**Work instructions:** Write out exactly, excluding pictures, the lines from the one containing "left: 29px ->" through the end of the data, both included.

**Entries shown:**
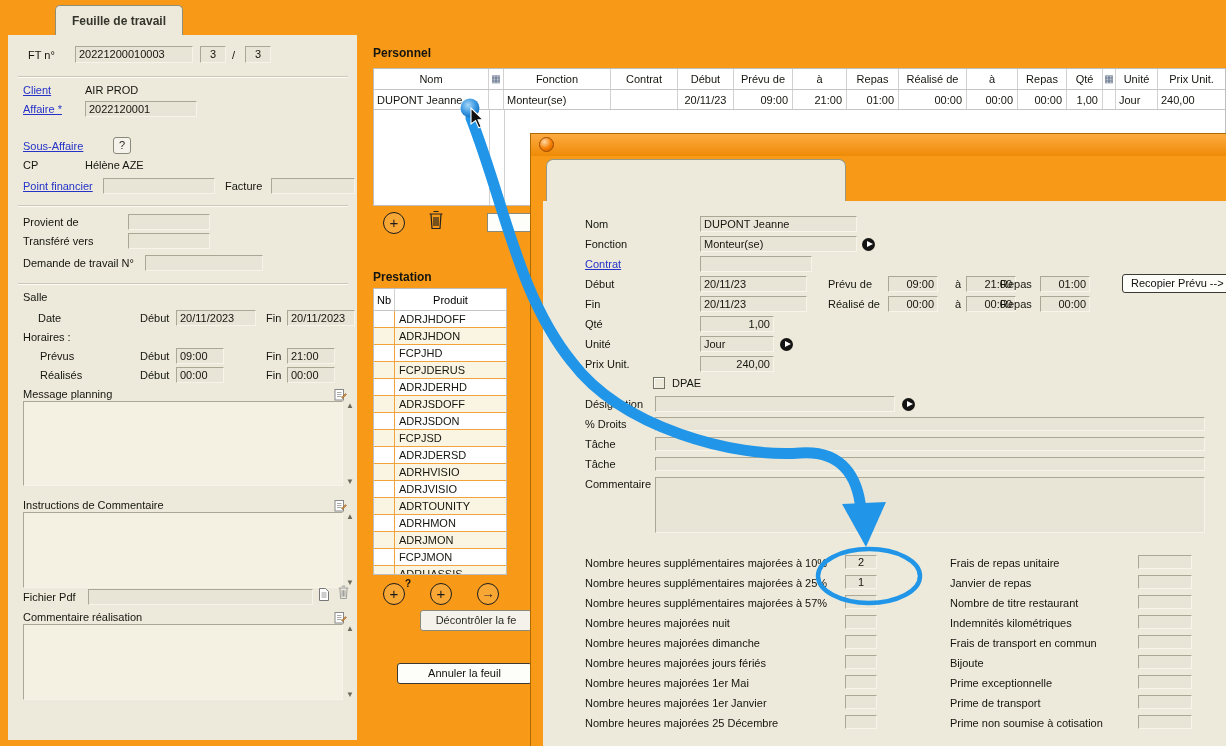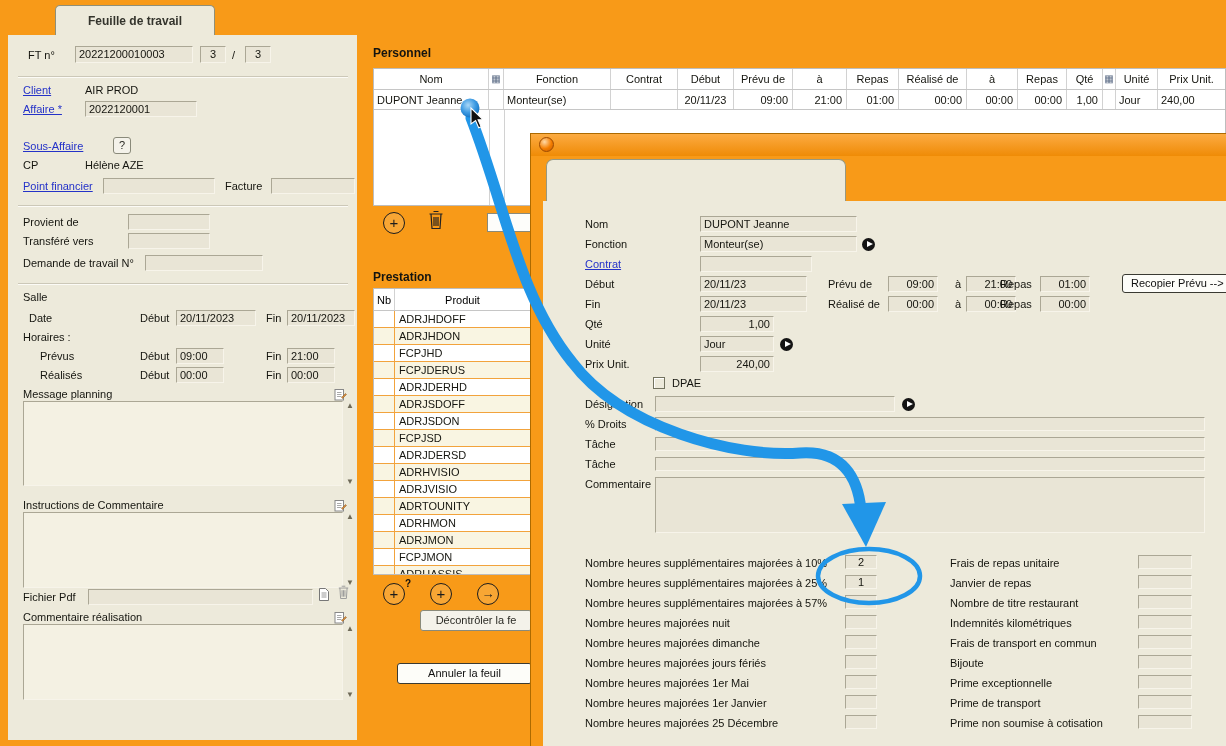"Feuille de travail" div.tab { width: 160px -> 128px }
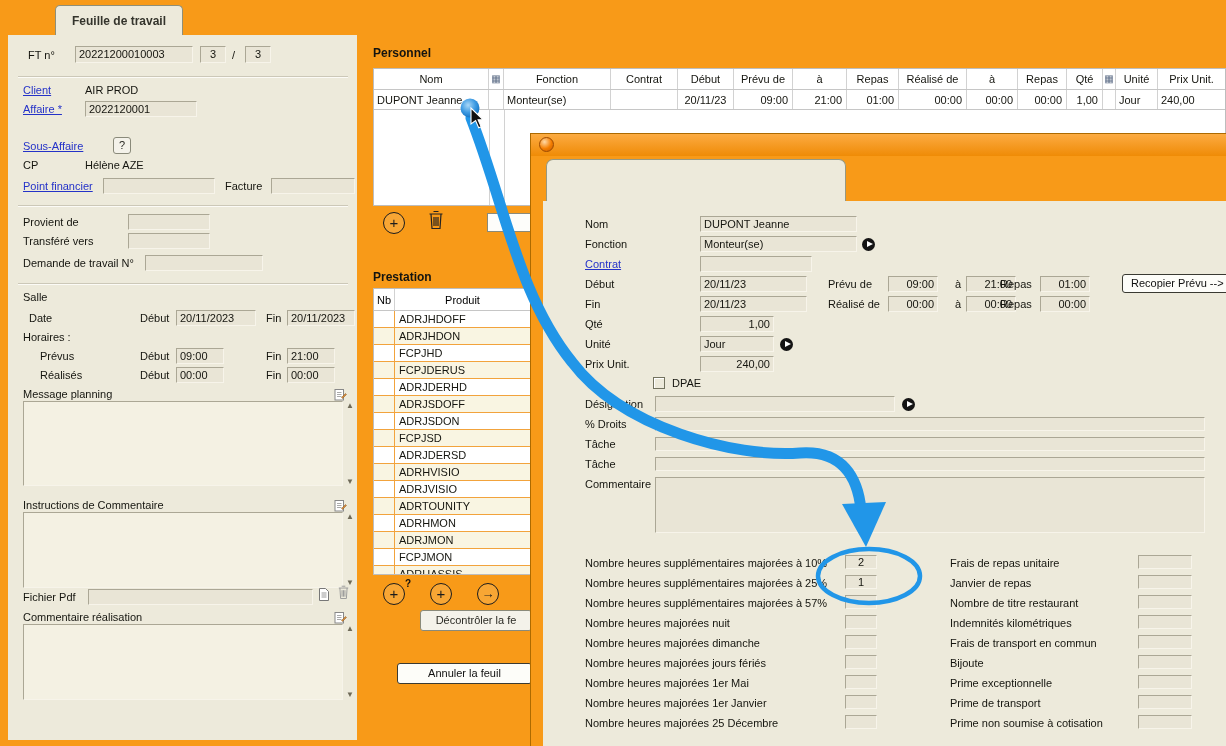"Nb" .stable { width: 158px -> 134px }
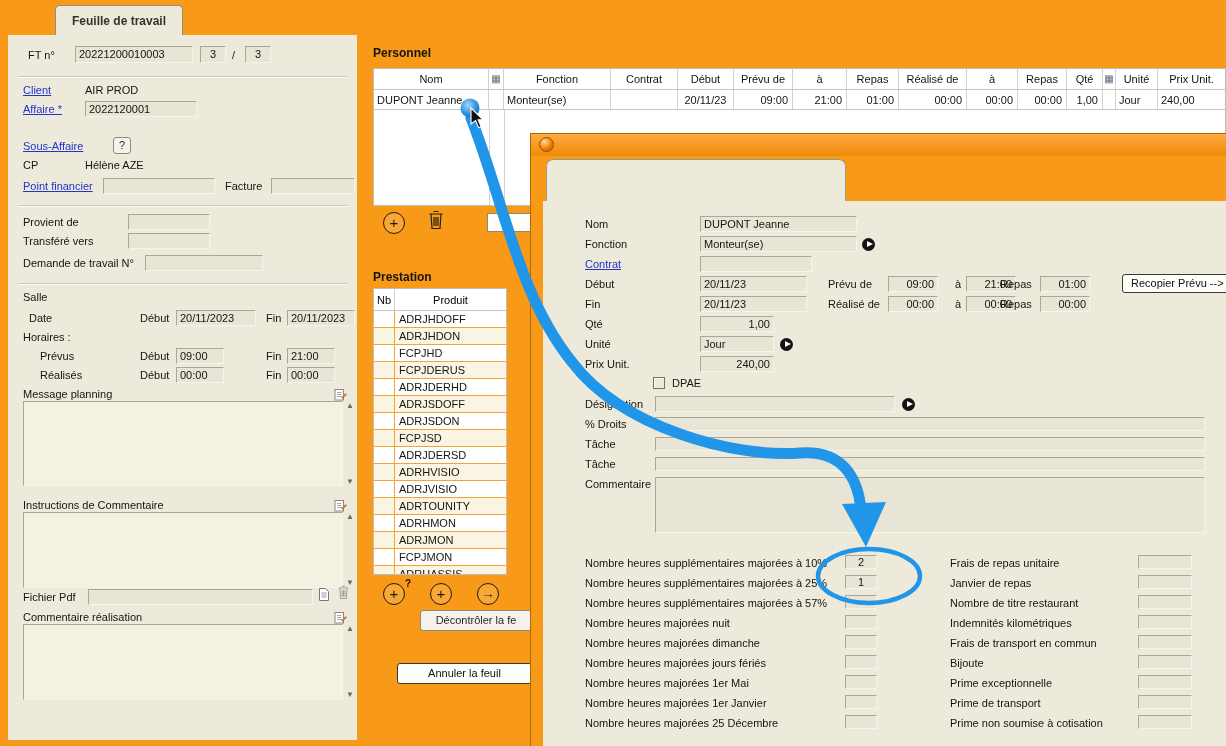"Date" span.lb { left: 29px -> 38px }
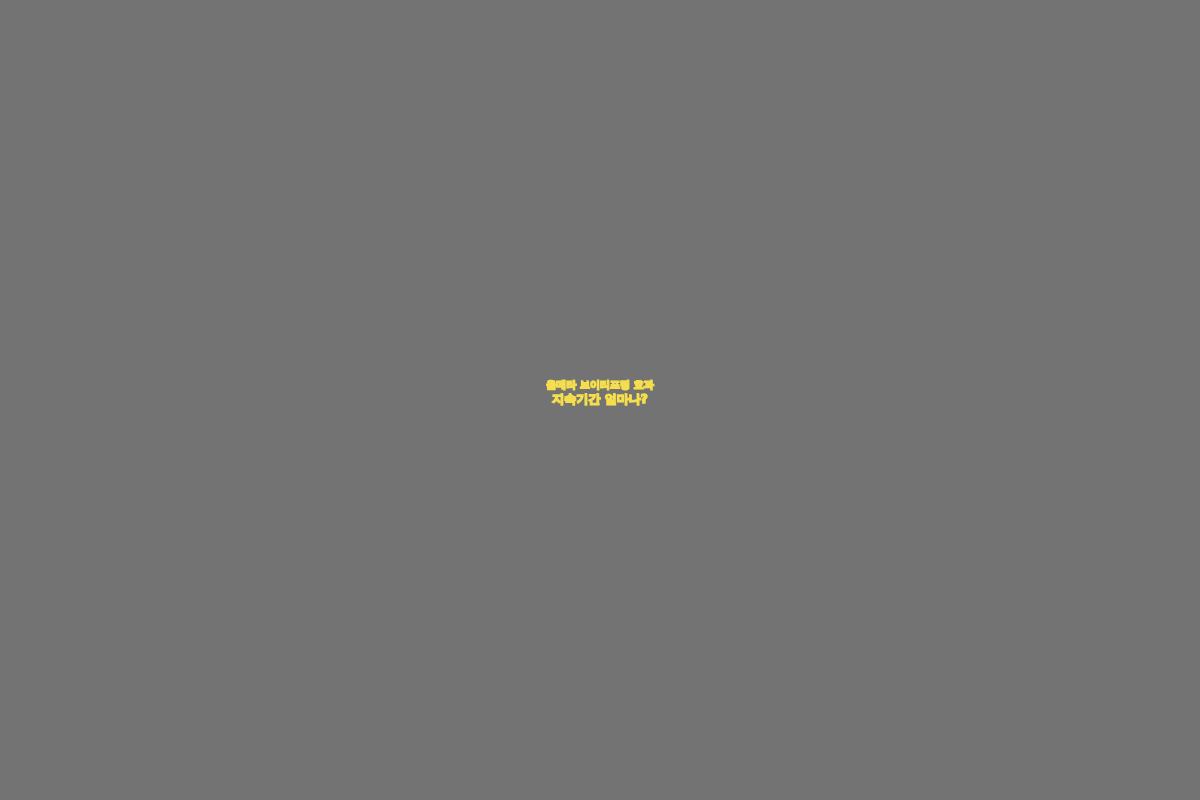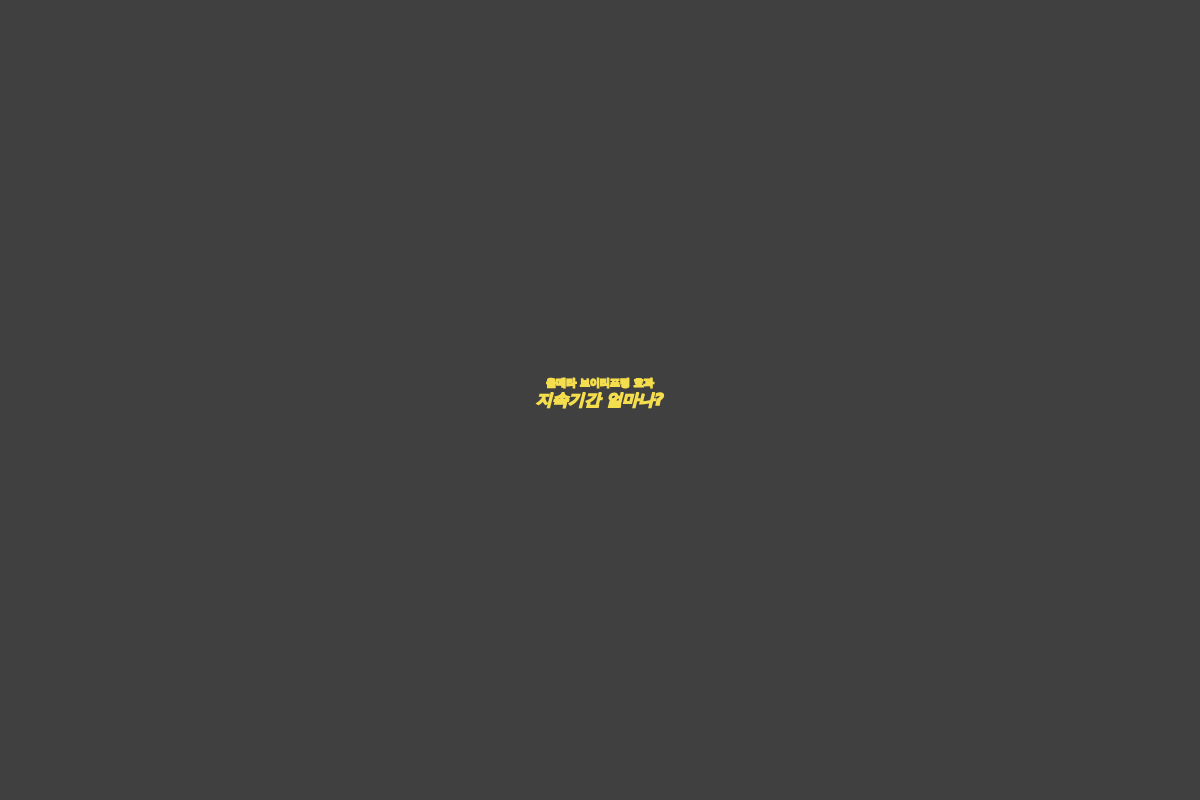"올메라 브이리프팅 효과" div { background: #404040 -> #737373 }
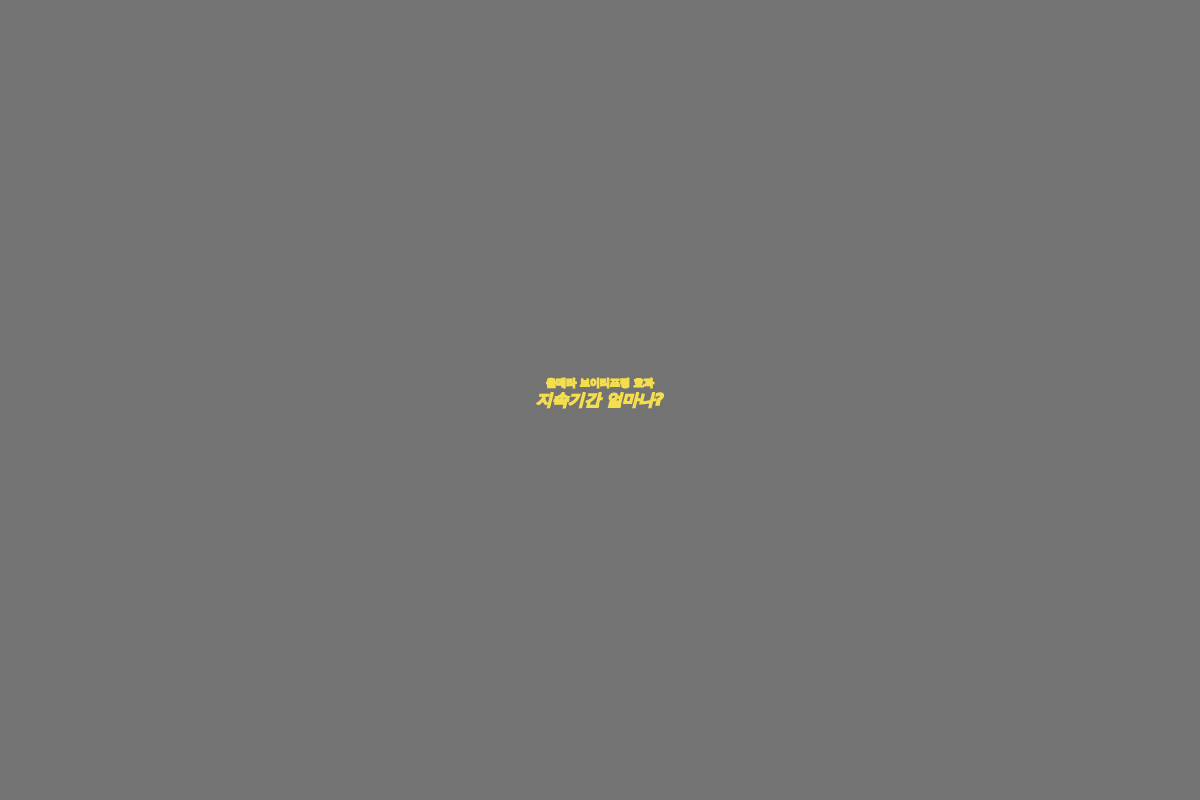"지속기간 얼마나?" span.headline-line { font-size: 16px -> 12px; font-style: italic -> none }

**Answer below:**
"Date" span.lb { left: 29px -> 38px }
"올메라 브이리프팅 효과" div { background: #404040 -> #737373 }
"지속기간 얼마나?" span.headline-line { font-size: 16px -> 12px; font-style: italic -> none }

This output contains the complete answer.